Bu arada Zodyak oldukça meşgul. Jüpiter ve Merkür Akrep’te, güven, güvensizlik, gölgeler, kırılganlıklar ve en derin sırlara bir yolculuk yapıyoruz. Plüton yakıcı ve dönüştürücü etkisini bu yeni ayda da merheme katıyor. Satürn, Mars, Lilith, Chiron… hepsi yukarıdaki etkileri destekliyor.

Hatta bu sefer iki sabit etkin görev alıyor: Spica ve Arkturus yeni aya yardımcı açılarda. Spica çok ilginç bir sabit yıldız, enerjisi birbiriyle kaynaşmış Mars ve Venüs gibi diyebiliriz yani büyük denge içerir. Spica’nın getirdiği bereket çok büyüktür, özellikle maddi, fiziksel ihtiyaçlarımızın karşılanması konusunda çalışır. Yardımcı olan dostlar ve uzmanlar getirir. Başak takımyıldızındaki buğday demetinin hemen tepesindeki yıldızdır. Yani aynı zamanda hasatı da anlatır. Ancak burada gelen bir uyarı da vardır, aynı yukarıdaki gibi ektiğimizi biçeriz. Arkturus ise yeni aya Spica’dan da yakın ve aynı Spica gibi bereket, bolluk ve hepsinden önemlisi onurlu bir yaşam getirdiği söylenir.

Çözüm: Büyük Resim

Arkadaşlar, yıldırımlardan bahsettik, yıldırımla gelen şoklar, yıkılan kuleler, ilişkiler, kalıplar, dengeler ve radikal değişim… Evet, çok yoğun bir aya daha adım atarken bütün bu olasılıkları nasıl en iyi değerlendirebiliriz? Nasıl sevgiyi, neşe-keyif-coşkuyu bulabiliriz? Yeni ayın Sabian sembolü bize cevabı veriyor: Büyük resme odaklanın!

Yeni ay, “Berrak gökyüzünde yükseklerde uçan uçak” sembolünde.

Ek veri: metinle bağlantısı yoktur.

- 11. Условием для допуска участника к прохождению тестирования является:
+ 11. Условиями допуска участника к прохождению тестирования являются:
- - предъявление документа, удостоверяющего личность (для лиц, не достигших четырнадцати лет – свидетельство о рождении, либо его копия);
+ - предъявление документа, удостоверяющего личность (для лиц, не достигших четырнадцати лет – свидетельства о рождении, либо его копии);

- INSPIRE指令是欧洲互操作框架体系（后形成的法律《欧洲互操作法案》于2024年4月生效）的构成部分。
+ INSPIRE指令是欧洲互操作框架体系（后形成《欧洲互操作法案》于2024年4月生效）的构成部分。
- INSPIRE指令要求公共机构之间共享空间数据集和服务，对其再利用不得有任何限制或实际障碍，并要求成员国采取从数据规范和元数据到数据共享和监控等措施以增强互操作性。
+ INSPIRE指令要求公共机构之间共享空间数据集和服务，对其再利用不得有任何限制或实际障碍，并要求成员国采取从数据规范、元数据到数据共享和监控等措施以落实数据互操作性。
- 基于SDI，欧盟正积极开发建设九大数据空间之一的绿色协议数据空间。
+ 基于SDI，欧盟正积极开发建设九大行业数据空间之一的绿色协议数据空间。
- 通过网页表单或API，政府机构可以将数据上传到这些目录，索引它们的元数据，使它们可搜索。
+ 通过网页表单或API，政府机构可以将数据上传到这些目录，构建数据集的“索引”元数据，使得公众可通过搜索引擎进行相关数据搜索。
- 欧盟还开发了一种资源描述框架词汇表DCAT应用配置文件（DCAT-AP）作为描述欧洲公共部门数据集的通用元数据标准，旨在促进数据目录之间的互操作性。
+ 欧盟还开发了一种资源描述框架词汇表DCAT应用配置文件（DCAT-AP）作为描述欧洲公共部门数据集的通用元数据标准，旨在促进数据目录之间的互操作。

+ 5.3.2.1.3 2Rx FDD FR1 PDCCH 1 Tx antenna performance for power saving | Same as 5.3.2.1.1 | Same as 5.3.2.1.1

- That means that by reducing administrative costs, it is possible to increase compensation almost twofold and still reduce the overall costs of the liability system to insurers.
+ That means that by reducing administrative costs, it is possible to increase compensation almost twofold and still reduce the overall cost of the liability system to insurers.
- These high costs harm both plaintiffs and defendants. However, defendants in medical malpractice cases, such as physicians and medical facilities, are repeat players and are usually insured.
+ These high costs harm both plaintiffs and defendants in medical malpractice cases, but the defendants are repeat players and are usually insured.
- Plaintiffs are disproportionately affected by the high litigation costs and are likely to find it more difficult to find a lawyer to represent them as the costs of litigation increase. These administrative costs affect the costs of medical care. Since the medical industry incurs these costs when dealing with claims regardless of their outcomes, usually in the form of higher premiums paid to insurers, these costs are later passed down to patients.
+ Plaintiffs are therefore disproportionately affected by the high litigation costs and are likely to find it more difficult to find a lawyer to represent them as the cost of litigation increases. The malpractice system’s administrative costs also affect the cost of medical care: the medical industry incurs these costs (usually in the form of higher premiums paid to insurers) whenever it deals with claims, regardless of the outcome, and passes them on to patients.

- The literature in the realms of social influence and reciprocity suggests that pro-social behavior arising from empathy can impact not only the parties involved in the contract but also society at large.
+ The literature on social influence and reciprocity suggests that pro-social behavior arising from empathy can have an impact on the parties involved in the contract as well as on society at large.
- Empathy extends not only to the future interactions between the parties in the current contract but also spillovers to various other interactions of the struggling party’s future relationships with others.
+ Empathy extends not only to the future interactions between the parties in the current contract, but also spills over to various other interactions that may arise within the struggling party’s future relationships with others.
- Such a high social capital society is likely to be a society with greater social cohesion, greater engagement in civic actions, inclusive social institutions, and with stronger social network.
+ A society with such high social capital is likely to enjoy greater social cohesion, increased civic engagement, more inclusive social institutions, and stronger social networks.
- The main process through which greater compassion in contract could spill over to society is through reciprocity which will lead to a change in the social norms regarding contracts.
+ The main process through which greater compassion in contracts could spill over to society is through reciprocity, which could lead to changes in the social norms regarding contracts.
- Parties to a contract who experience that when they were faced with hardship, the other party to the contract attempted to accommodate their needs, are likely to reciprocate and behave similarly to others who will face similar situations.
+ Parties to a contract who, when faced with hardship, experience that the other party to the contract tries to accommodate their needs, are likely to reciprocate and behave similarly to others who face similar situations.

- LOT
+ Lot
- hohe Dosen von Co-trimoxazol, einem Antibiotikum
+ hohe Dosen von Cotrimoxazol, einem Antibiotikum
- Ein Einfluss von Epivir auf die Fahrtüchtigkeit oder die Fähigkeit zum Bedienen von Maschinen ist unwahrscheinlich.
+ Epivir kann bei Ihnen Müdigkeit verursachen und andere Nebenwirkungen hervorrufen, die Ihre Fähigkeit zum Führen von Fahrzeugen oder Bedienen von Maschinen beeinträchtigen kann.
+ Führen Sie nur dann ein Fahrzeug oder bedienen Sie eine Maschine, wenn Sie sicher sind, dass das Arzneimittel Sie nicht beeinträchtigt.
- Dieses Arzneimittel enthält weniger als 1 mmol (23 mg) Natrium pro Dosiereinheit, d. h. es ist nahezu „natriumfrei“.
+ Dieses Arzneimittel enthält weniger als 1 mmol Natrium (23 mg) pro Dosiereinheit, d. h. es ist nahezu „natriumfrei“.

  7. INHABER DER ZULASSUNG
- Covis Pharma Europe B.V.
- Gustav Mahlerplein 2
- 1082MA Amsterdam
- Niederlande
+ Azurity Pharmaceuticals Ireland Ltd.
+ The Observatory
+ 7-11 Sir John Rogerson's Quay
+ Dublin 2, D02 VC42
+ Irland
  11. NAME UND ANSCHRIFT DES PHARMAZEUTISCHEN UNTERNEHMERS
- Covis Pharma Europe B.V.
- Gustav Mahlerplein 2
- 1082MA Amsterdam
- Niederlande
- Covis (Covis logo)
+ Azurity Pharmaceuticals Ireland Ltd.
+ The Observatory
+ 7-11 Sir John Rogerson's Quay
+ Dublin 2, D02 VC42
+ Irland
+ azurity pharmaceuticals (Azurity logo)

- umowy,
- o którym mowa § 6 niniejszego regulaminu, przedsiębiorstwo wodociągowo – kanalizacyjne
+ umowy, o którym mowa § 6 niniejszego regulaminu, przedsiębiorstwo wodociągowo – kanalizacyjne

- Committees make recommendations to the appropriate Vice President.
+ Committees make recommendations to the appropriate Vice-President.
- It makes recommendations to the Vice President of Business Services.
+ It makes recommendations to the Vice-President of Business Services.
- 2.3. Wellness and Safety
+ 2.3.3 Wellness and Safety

Bu sembol Terazi’de ama tam da Uranüs’e layık. Bu semboller 1925’de yeniden yazıldığında uçaklar, uçmak bugünkü gibi olağan değildi. İnsanoğlunun binlerce yıl özlem duyduğu bir teknolojik gelişmeydi ve çok ama çok yeniydi. Bunların hepsi derin uzay varlığı Uranüs’e uygun nitelikler. Burada özellikle üzerinde durulan faktör bağımsız, bağlantısız ve tarafsız bir bakış açısı yakalamaktır. Böylece günlük kopuk olaylar yerine detayların bir araya gelerek oluşturduğu bütünü görebiliriz.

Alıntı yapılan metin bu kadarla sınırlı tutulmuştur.